Another challenge is translating the research evidence base into routine clinical practice. Krumholz and colleagues9 found that the counselling-based intervention used by Taylor and colleagues5 was more cost-effective than other medical therapies considered to be standard care among patients with MI. More recently, a study that followed for 2 years patients with MI found that an intensive intervention reduced readmissions and all-cause mortality.10 The results of these studies suggest that, if widely adopted, interventions for smoking cessation have the potential to reduce cardiovascular morbidity and mortality at the population level. Unfortunately, almost 20 years after the original study, widespread implementation has not occurred. “Best practice” has not yet become “usual care.”
A major problem is that the intervention model does not fit neatly into the existing delivery system for health care. Implementing the model requires coordinating care from the inpatient to the outpatient setting. Bridging this gap is a challenge for all chronic diseases. Addiction to tobacco is no exception. Hospitals do not see care after discharge as their responsibility and are not eager to bear the cost. Treatment for dependence on tobacco is not well covered by health insurers and payers, who are not eager to add new benefits in an era of soaring health care costs, even if the therapies are cost-effective.
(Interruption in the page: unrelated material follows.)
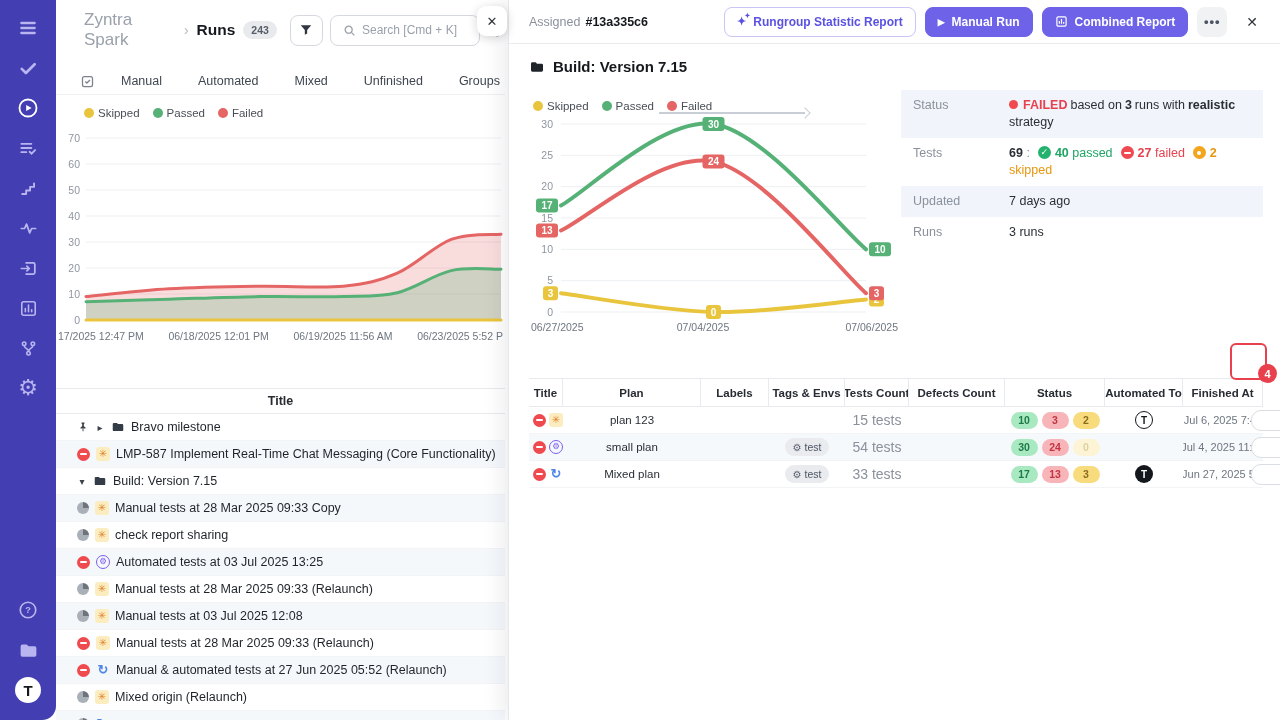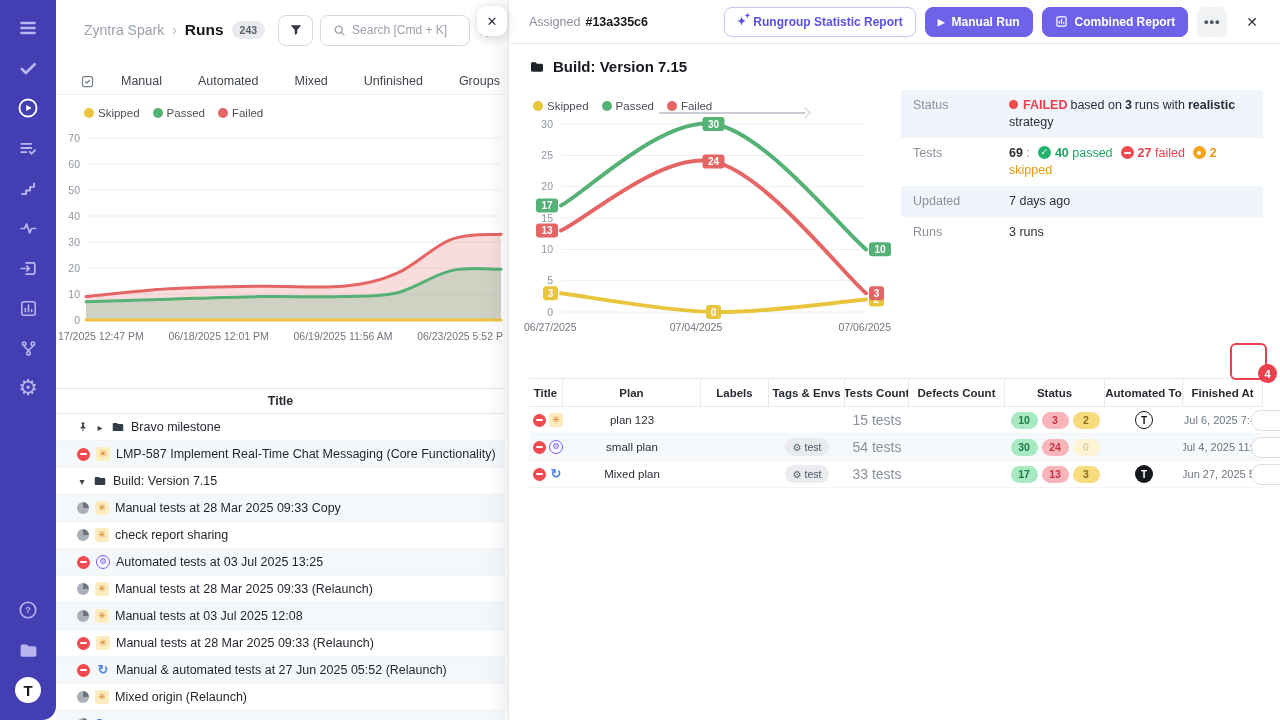"Zyntra Spark" .crumb-project { font-size: 14px -> 17px }
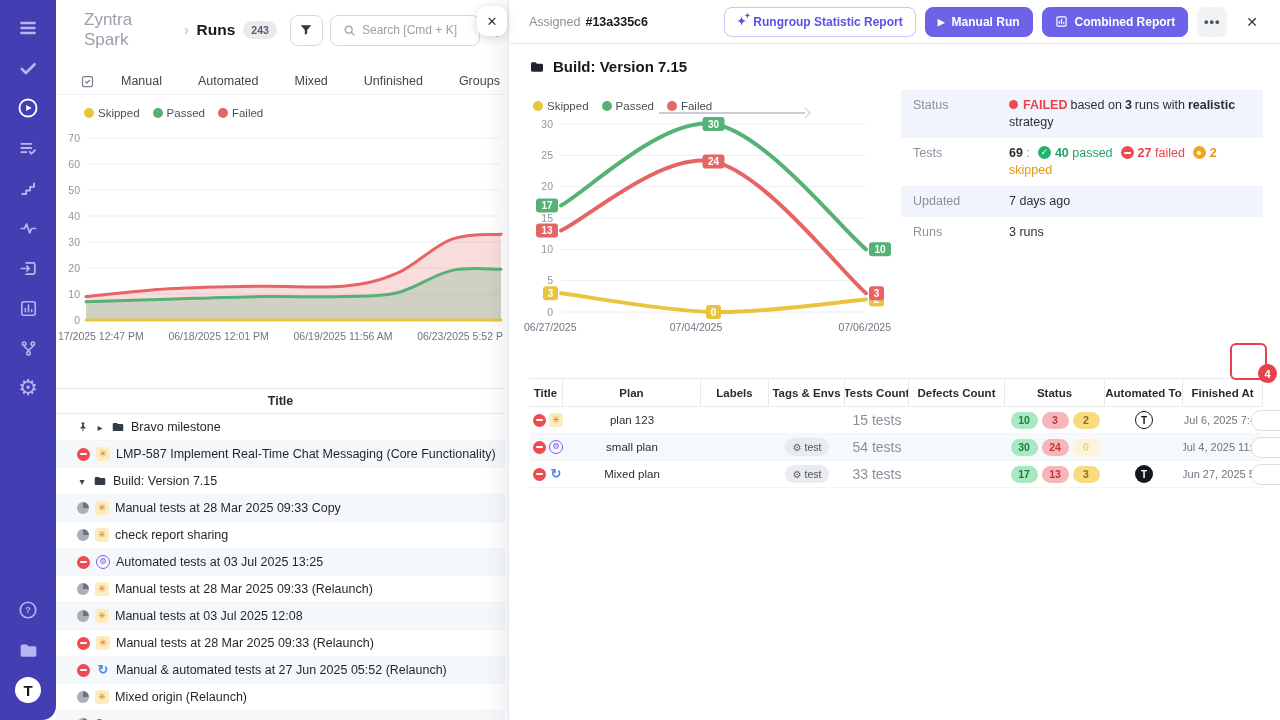"06/27/2025" .dp-xlabels { left: 7px -> 14px }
In the United States, change was stimulated when hospital accrediting organizations adopted new quality-of-care standards in 2004. These organizations measured whether smokers with acute MI were given advice on smoking cessation or assistance during their hospital stay. The results are publicly reported and appear to have stimulated hospital-based counselling efforts. How well these new programs adhere to the evidence-based models that are needed to achieve long-term smoking cessation is uncertain, but it is a promising start. Sixteen years ago, Orleans and Ockene11 called routine hospital-based smoking counselling for patients with MI “an idea whose time has come.” It is well overdue.
- Smoking cessation is a critical but often neglected component of the secondary prevention of cardiovascular disease.
- Smokers who are admitted to hospital for cardiovascular disease benefit from smoking-cessation counselling that begins in hospital and continues for more than 1 month after discharge.
- Interventions for smoking cessation initiated in hospital need to be translated from research into routine clinical practice.